As many as 15,000 covered bridges were built in North America over the past 200 years. Fewer than 1,000 remain.
In America's Covered Bridges, authors Terry E. Miller and Ronald G. Knapp tell the fascinating story of these bridges, how they were built, the technological breakthroughs required to construct them and above all the dedication and skill of their builders. Each wooden bridge, whether still standing or long gone, has a story to tell about the nature of America at the time—not only about its transportation needs but the availability of materials and the technological prowess of the people who built it.

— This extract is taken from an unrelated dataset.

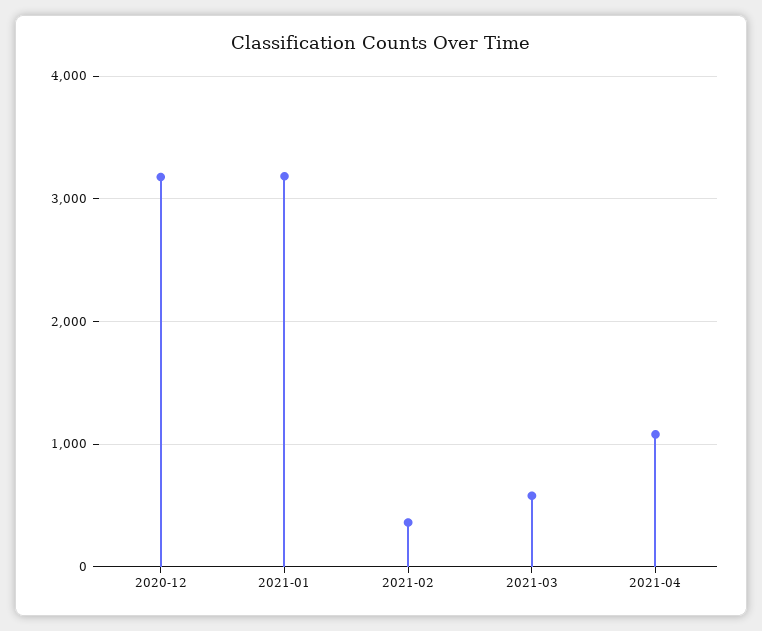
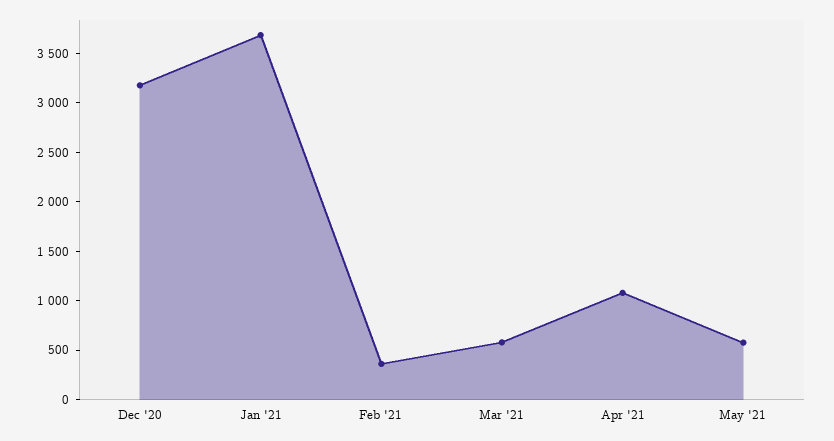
2021-01: 3200 -> 3700
May '21: none -> 600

North American covered bridges were marvels of engineering long before modern civil engineering was invented. Early American bridge builders developed revolutionary new carpentry methods to join timbers into patterns consisting of triangles or continuous arches that resulted in structures rigid enough to span long distances. These systems, called trusses, were critical to bridge construction of the day and had to be protected from the elements by a roof and siding. Few people today realize that bridges were covered to protect the trusses—not the people using the bridge! The unprotected trusses soon degraded and the bridge would collapse.
Illustrated with some 550 historical and contemporary photos, paintings, and technical drawings of nearly 400 different covered bridges, America's Covered Bridges offers five readable chapters on the history, design and fate of America's covered bridges, plus related bridges in Canada. Most of the contemporary photography is by master photographer A. Chester Ong of Hong Kong.

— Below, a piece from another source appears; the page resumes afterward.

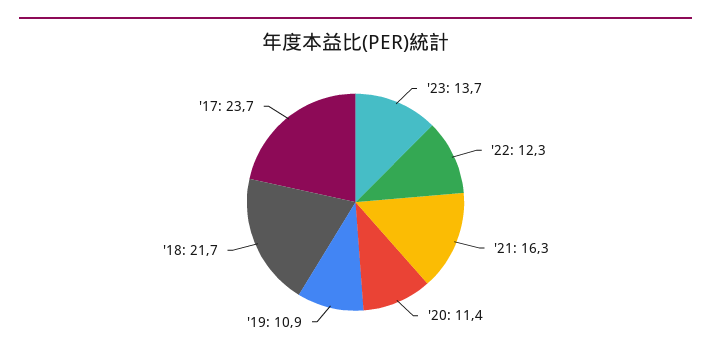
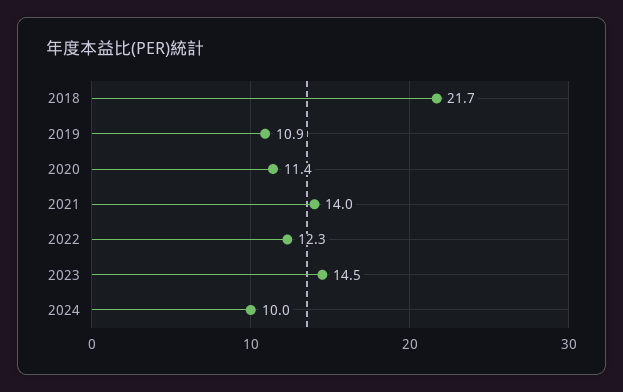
'23: 13.7 -> 14.5
'21: 16.3 -> 14
'17: 23.7 -> none
2024: none -> 10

55 photo essays on the most iconic bridges remaining, including:
- Cornish-Windsor Bridge between Vermont and New Hampshire
- Porter-Parsonsfield Bridge, Maine
- East Paden and West Paden (Twin Bridges), Pennsylvania
- Philippi Bridge, West Virginia
- Hortons Mill Bridge, Alabama
- Medora Bridge, Indiana
- Rock Mill Bridge, Ohio
- Knight's Ferry Bridge, California
- Perrault Bridge, Quebec, Canada
- Hartland Bridge, New Brunswick, Canada
Among the featured bridges are two that were destroyed before the book could be published, New York's Blenheim Bridge during a storm and Ohio's Humpback Bridge by arson. The Permanent Bridge in Philadelphia, considered by most as the first covered bridge in America, figures prominently, as do the bridges of Lancaster County—heart of Pennsylvania Dutch country. This compendium of classic Americana includes many of the most astounding and iconic bridges ever built in the United States, including those by Timothy Palmer, Theodore Burr and Lewis Wernwag. Some, like the Columbia-Wrightsville Bridge over the Susquehanna River in Pennsylvania, were a mile long.
Over time, wooden bridges eventually gave way to ones made of iron, steel and concrete. An American icon, many covered bridges became obsolete and were replaced—others simply decayed and collapsed. Many more were swept away by natural disasters and fires.
America's Covered Bridges is absolutely packed with fascinating stories and information passionately told by two leading experts on this subject. The book will be of tremendous interest to anyone interested in American history, carpentry and technological change.